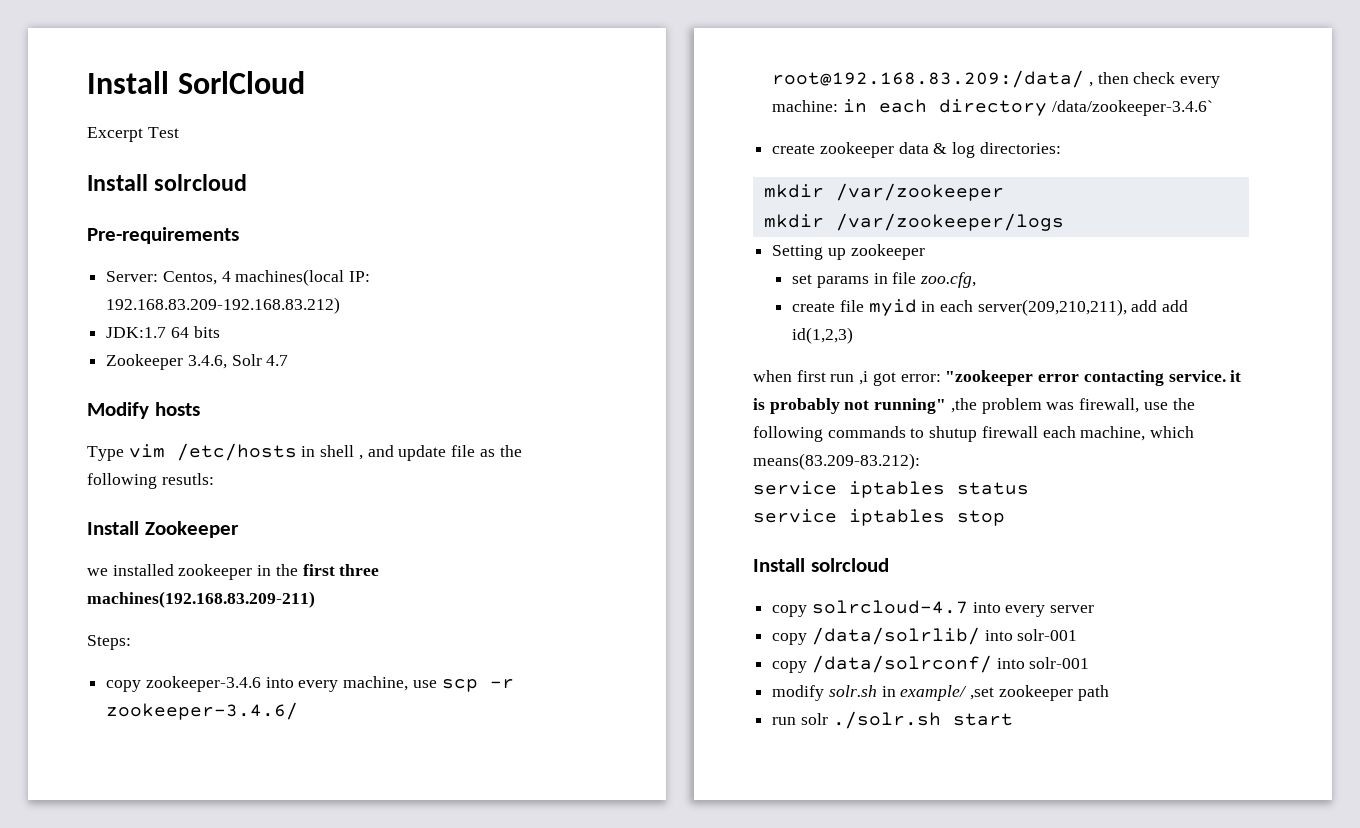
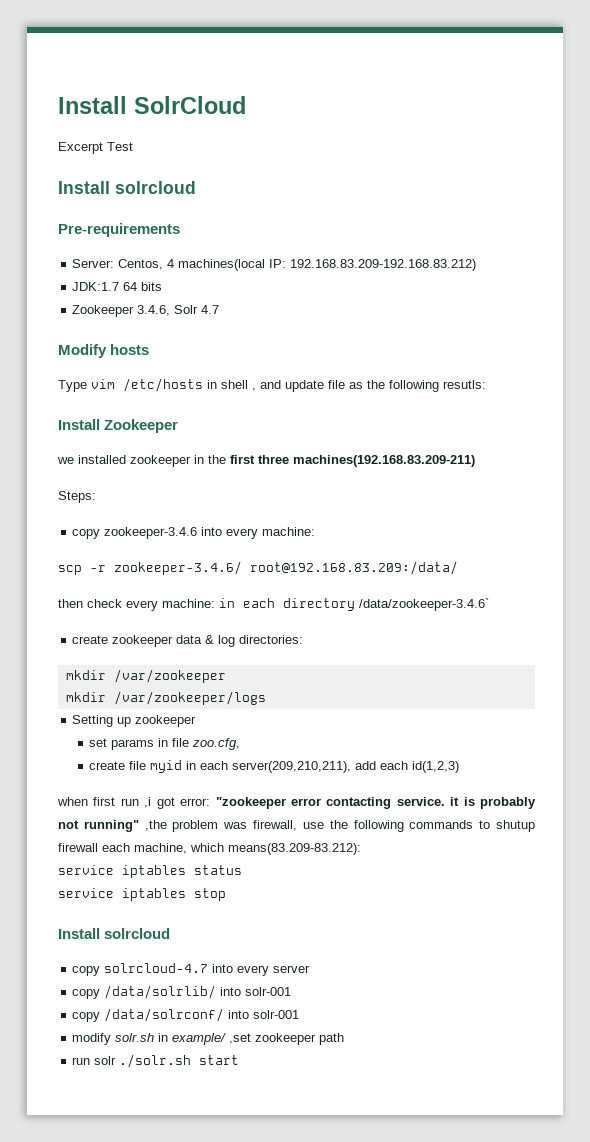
[87,71,305,94] Install SorlCloud -> [58,96,246,114] Install SolrCloud
[343,676,437,691] machine, use -> [262,527,316,536] machine: //
[1088,82,1093,87] , -> (458, 568) //
[1162,300,1189,312] add -> [380,761,409,770] each

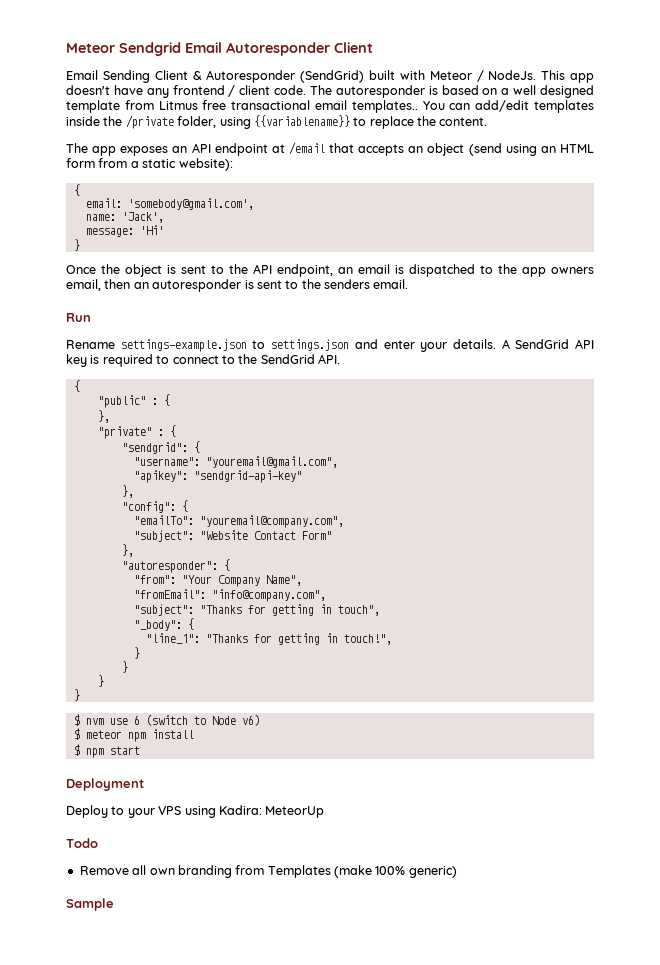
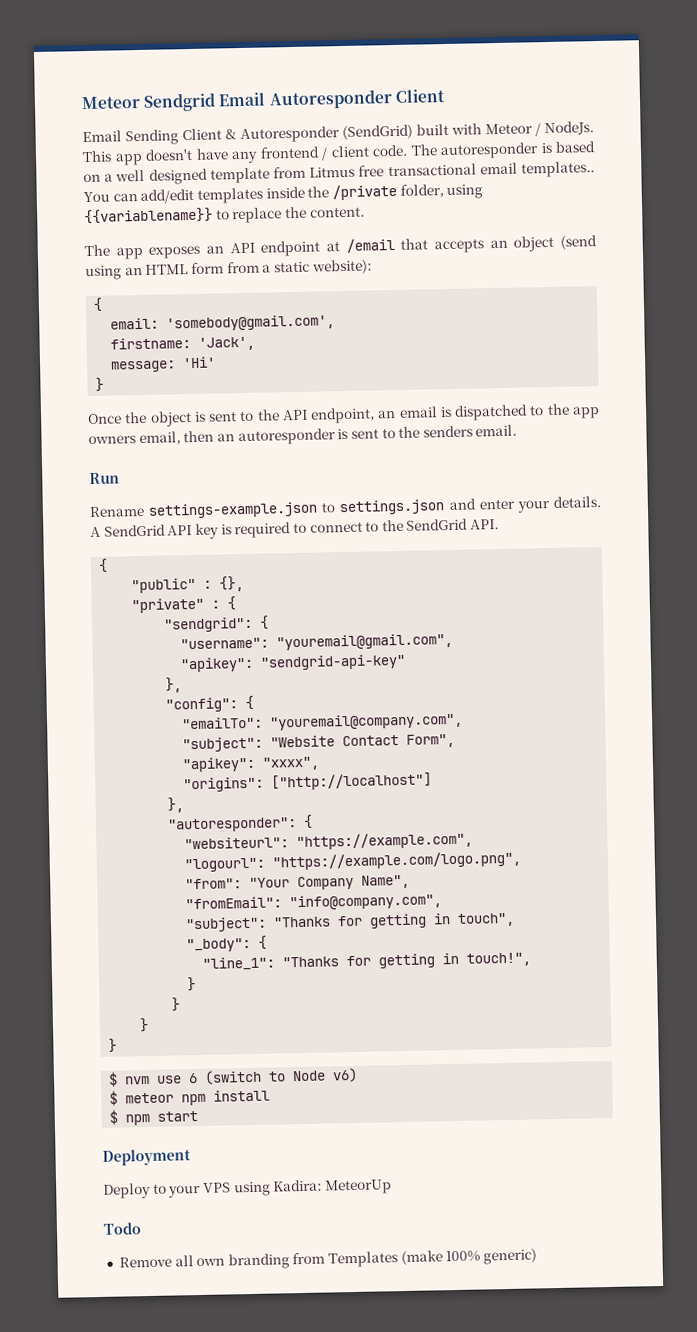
[85,214,116,221] name: -> [110,337,192,350] firstname:
[163,394,170,406] [97,410,110,423] { // }, -> [219,576,245,592] {},
[301,531,332,540] Form" -> [406,733,456,748] [182,756,321,773] [183,772,433,793] Form", // "apikey": "xxxx", // "origins": ["http://localhost"]
(230, 565) none -> [184,831,474,851] [184,850,522,873] // "websiteurl": "https://example.com", // "logourl": "https://example.com/logo.png",
[66,898,114,911] // Sample -> (538, 1256) none

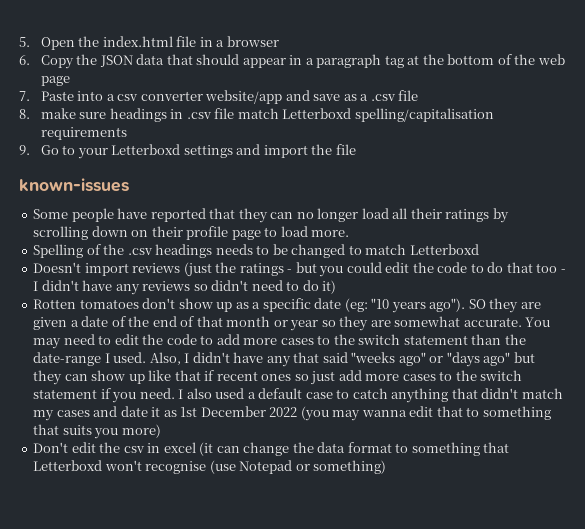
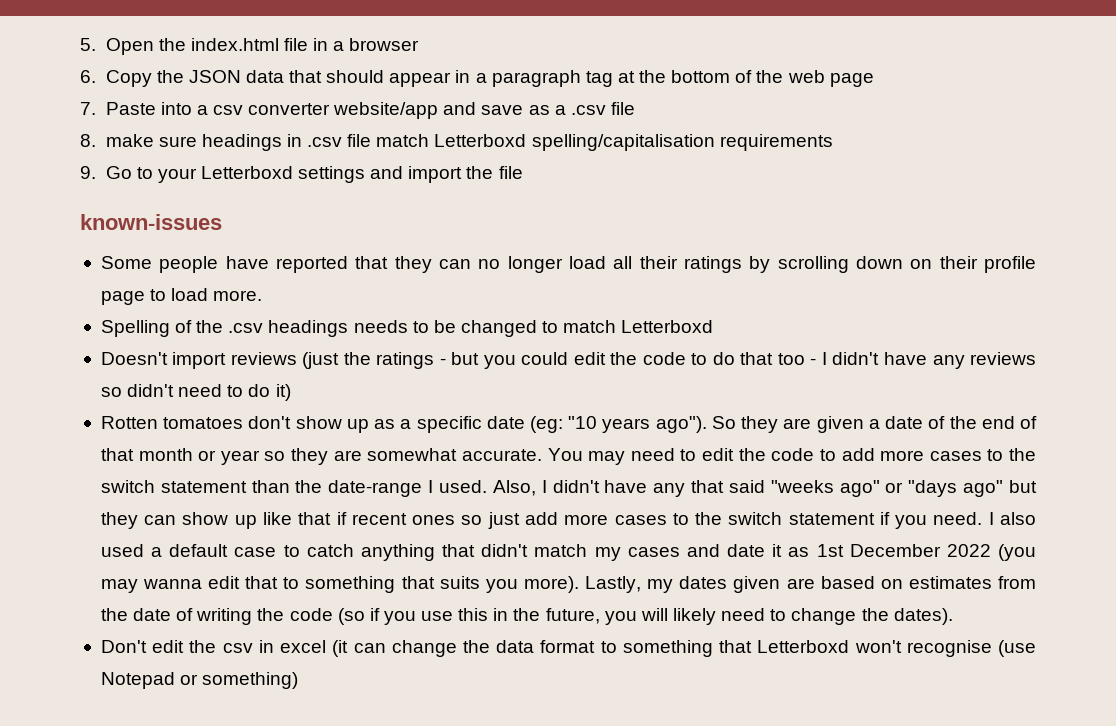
[468,299,486,309] SO -> [711,416,736,429] So
[121,424,161,438] more) -> [523,576,1036,593] [100,608,953,625] more). Lastly, my dates given are based on estimates from the date of writing the code (so if you use this in the future, you will likely need to change the dates).

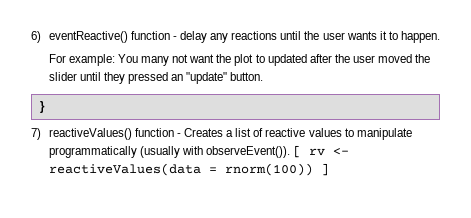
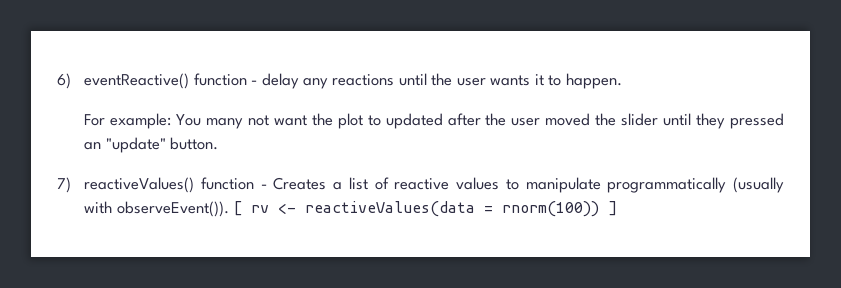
[39,101,45,113] // } -> (219, 143) none

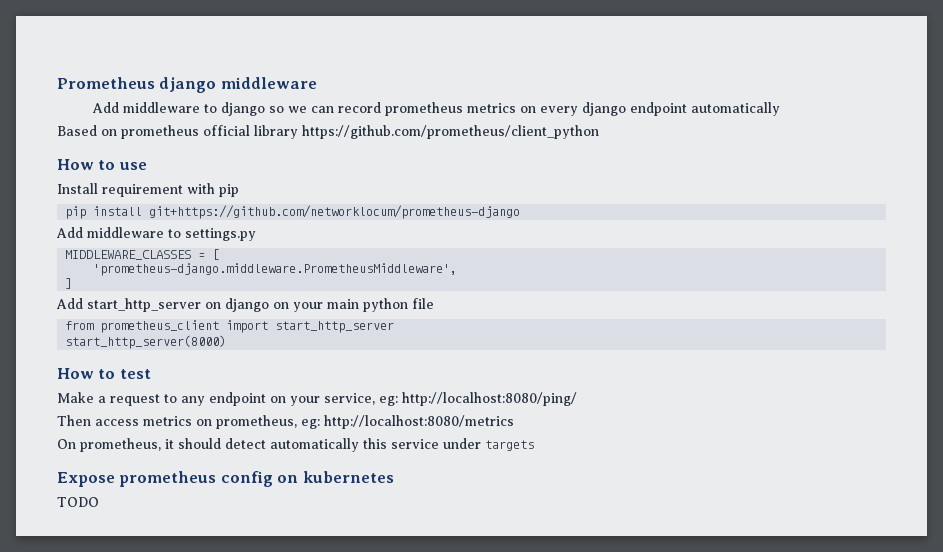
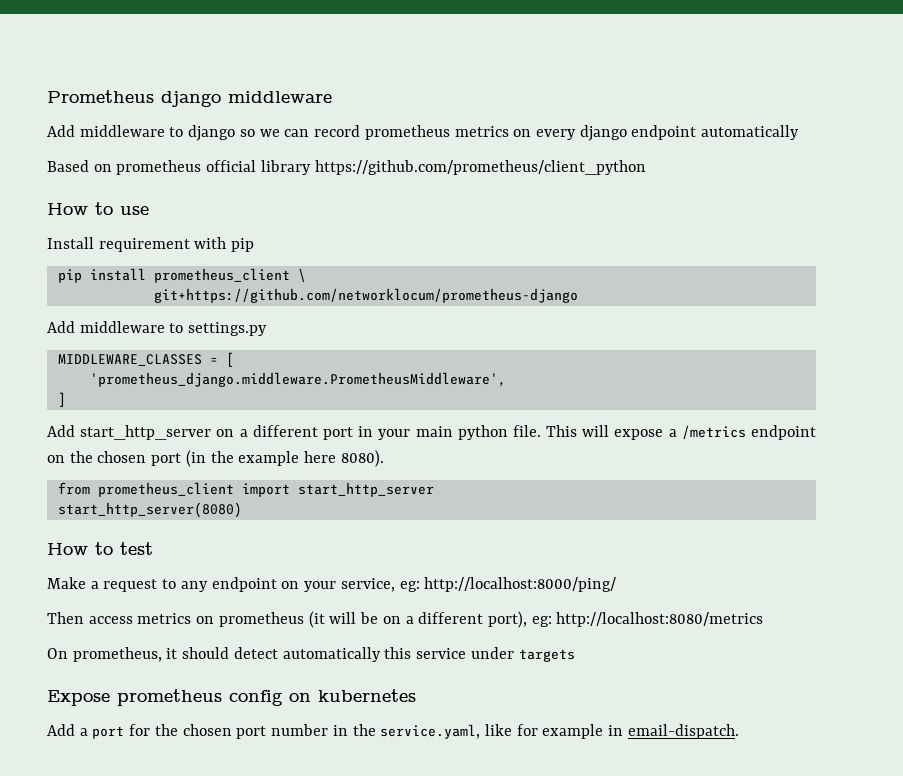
(143, 211) none -> [153,268,306,283] prometheus_client \ //
[93,263,458,276] 'prometheus-django.middleware.PrometheusMiddleware', -> [89,372,506,387] 'prometheus_django.middleware.PrometheusMiddleware',
[225,298,434,312] django on your main python file -> [239,425,816,440] [47,450,384,467] a different port in your main python file. This will expose a /metrics endpoint on the chosen port (in the example here 8080).
[65,335,227,349] start_http_server(8000) -> [57,502,242,518] start_http_server(8080)
[402,392,577,406] http://localhost:8080/ping/ -> [424,577,617,592] http://localhost:8000/ping/
[216,415,297,429] prometheus, -> [218,611,527,628] prometheus (it will be on a different port),
[57,497,99,507] TODO -> [47,724,739,739] Add a port for the chosen port number in the service.yaml, like for example in email-dispatch.

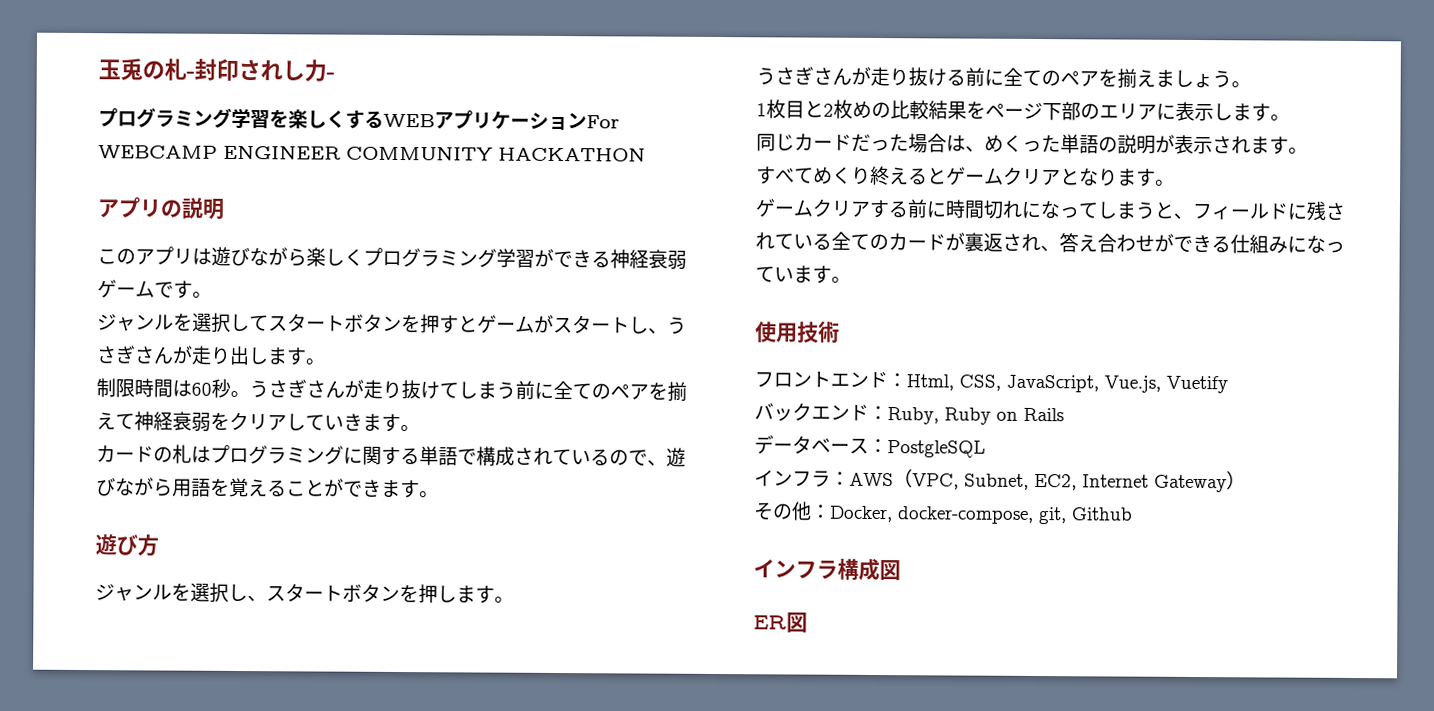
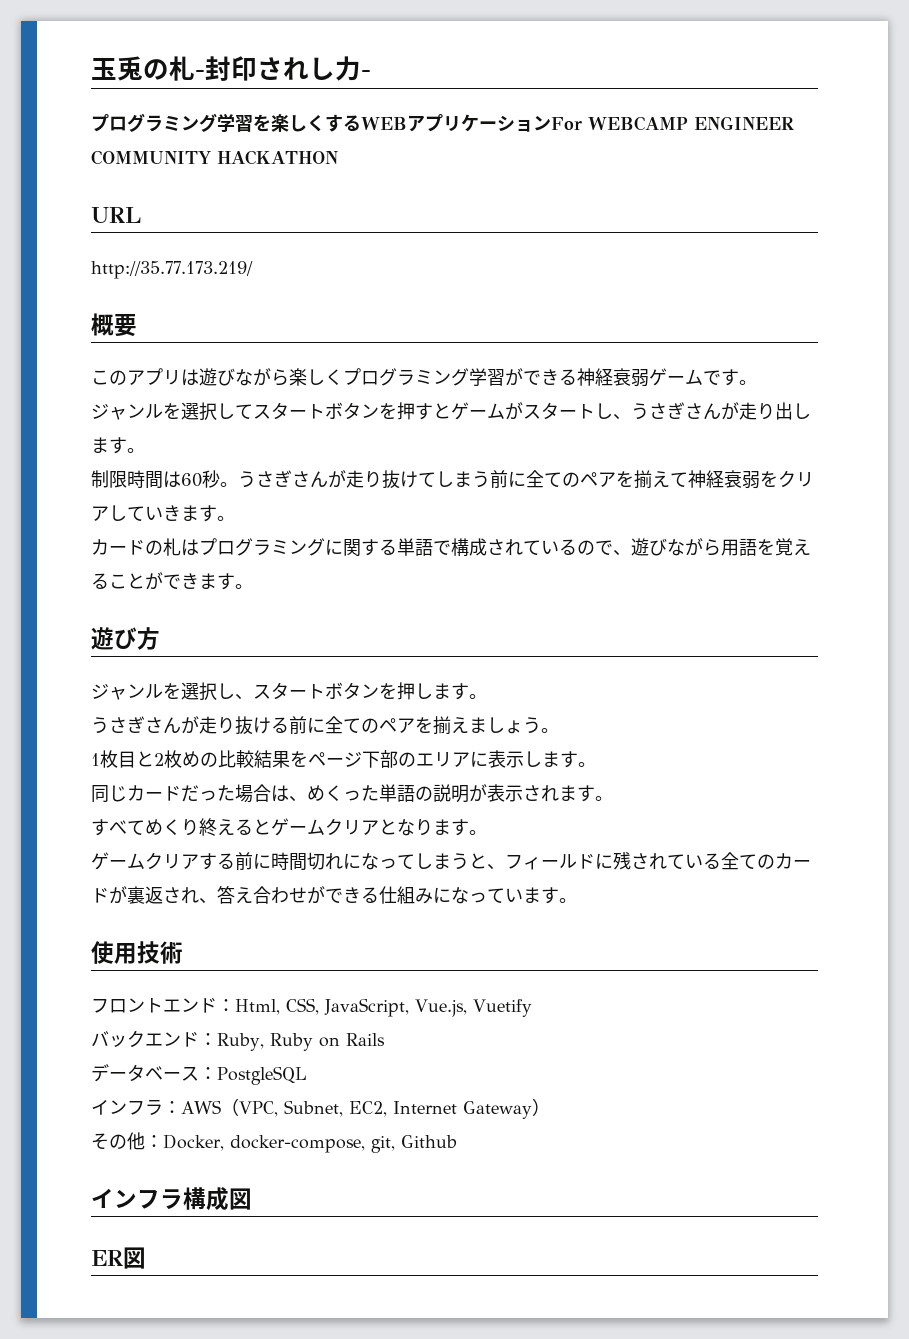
[97,197,224,220] アプリの説明 -> [91,207,141,223] [91,261,253,279] [91,313,137,337] URL // http://35.77.173.219/ // 概要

----------------

▶ **Your goal**: Nothing but the lines from the one containing "(230, 565) none" through the one containing "[468,299,486,309] SO -> [711,416,736,429] So" should appear, copied exactly from the material above and without pictures.

▶ **Solution**:
(230, 565) none -> [184,831,474,851] [184,850,522,873] // "websiteurl": "https://example.com", // "logourl": "https://example.com/logo.png",
[66,898,114,911] // Sample -> (538, 1256) none

[468,299,486,309] SO -> [711,416,736,429] So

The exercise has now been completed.